Before-and-after change data
********
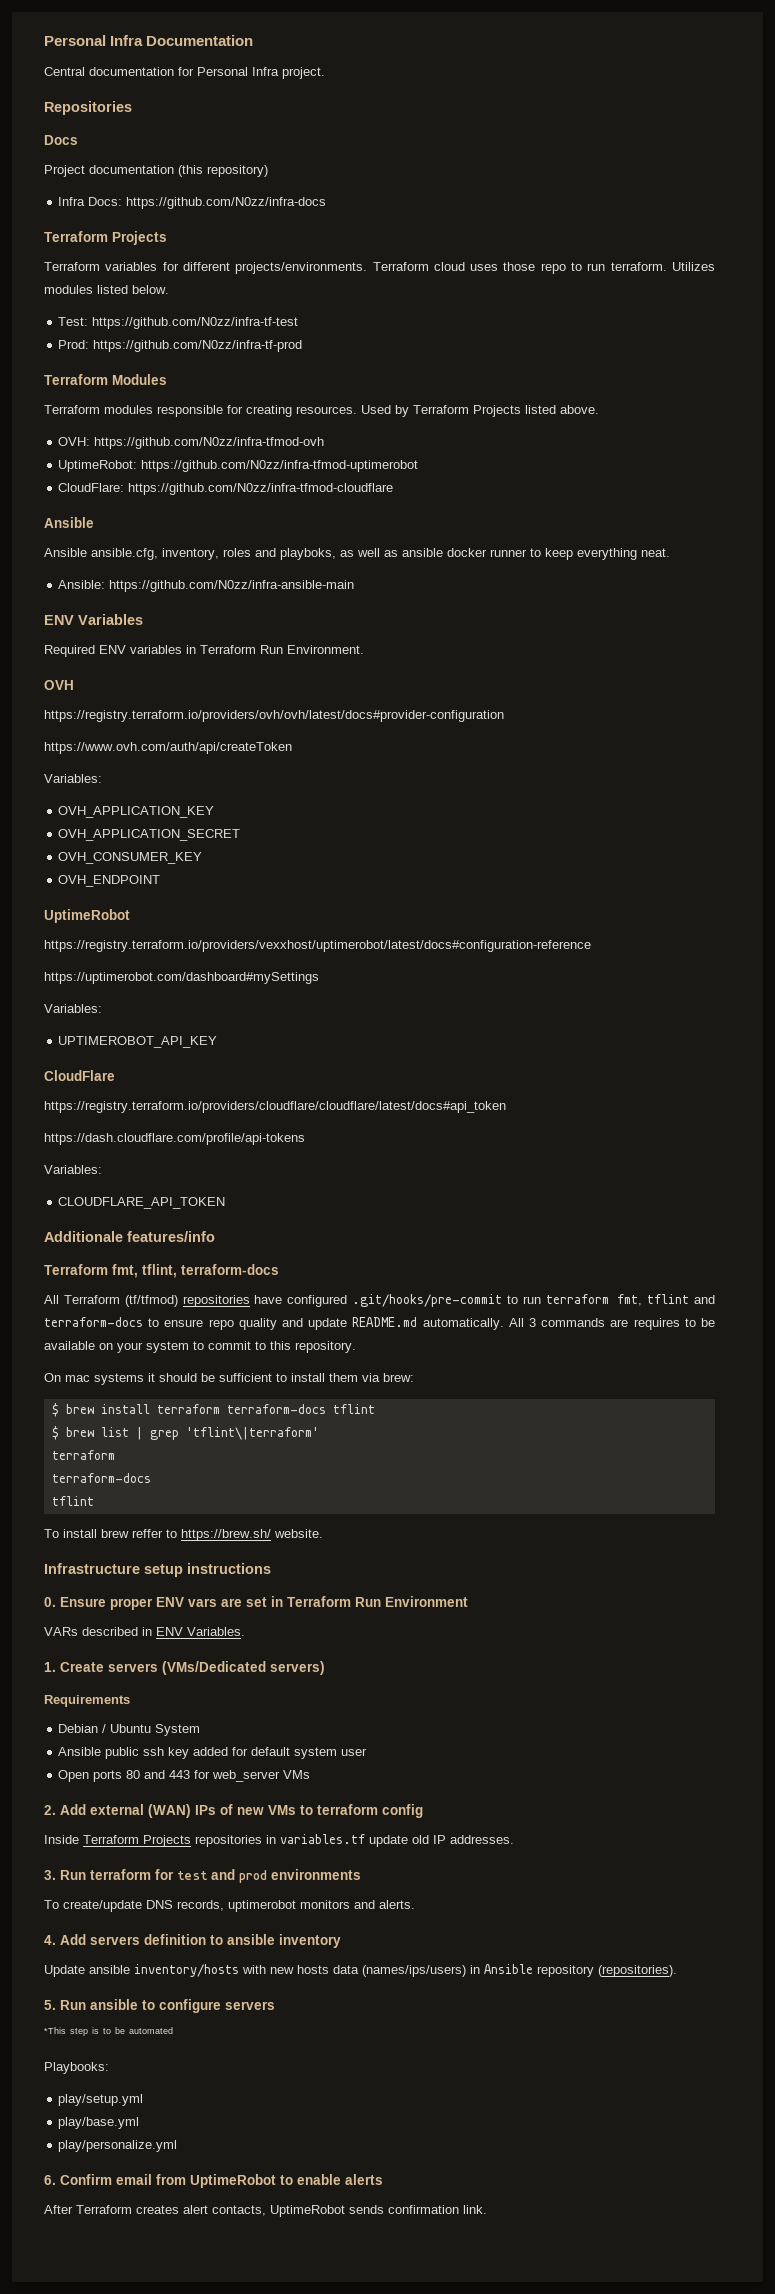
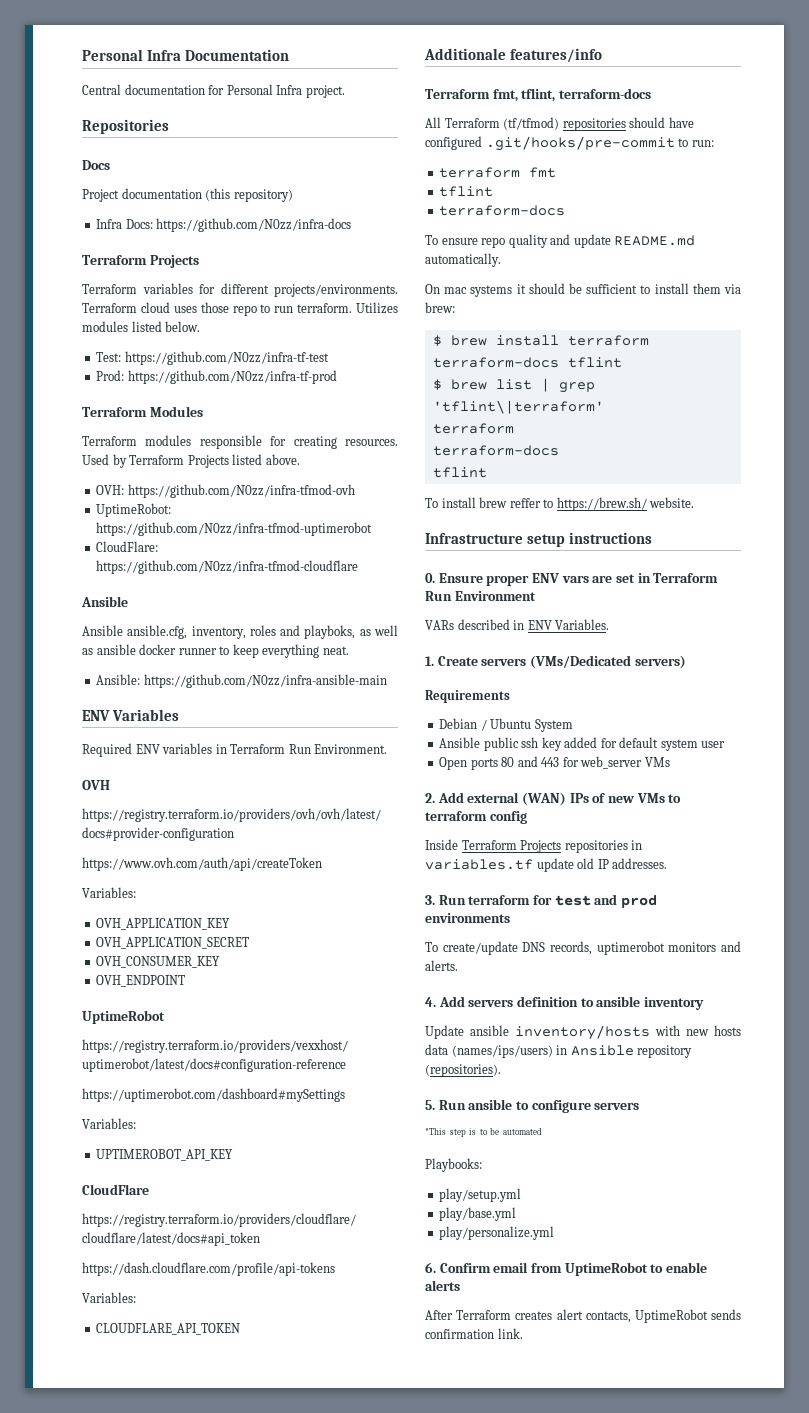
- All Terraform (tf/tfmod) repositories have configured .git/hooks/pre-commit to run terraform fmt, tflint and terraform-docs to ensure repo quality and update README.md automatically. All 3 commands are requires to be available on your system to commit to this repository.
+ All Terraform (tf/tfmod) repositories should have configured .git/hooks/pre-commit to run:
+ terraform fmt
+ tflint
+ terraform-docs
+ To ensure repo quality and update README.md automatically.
********
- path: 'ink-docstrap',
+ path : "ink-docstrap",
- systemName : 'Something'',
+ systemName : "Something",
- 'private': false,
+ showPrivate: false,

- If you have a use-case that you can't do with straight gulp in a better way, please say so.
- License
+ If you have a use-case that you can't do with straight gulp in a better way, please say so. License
********
> _Problem statement_
Among the lines of the records, copy out each one that contains the word "gulp".

> _Solution below_
- If you have a use-case that you can't do with straight gulp in a better way, please say so.
+ If you have a use-case that you can't do with straight gulp in a better way, please say so. License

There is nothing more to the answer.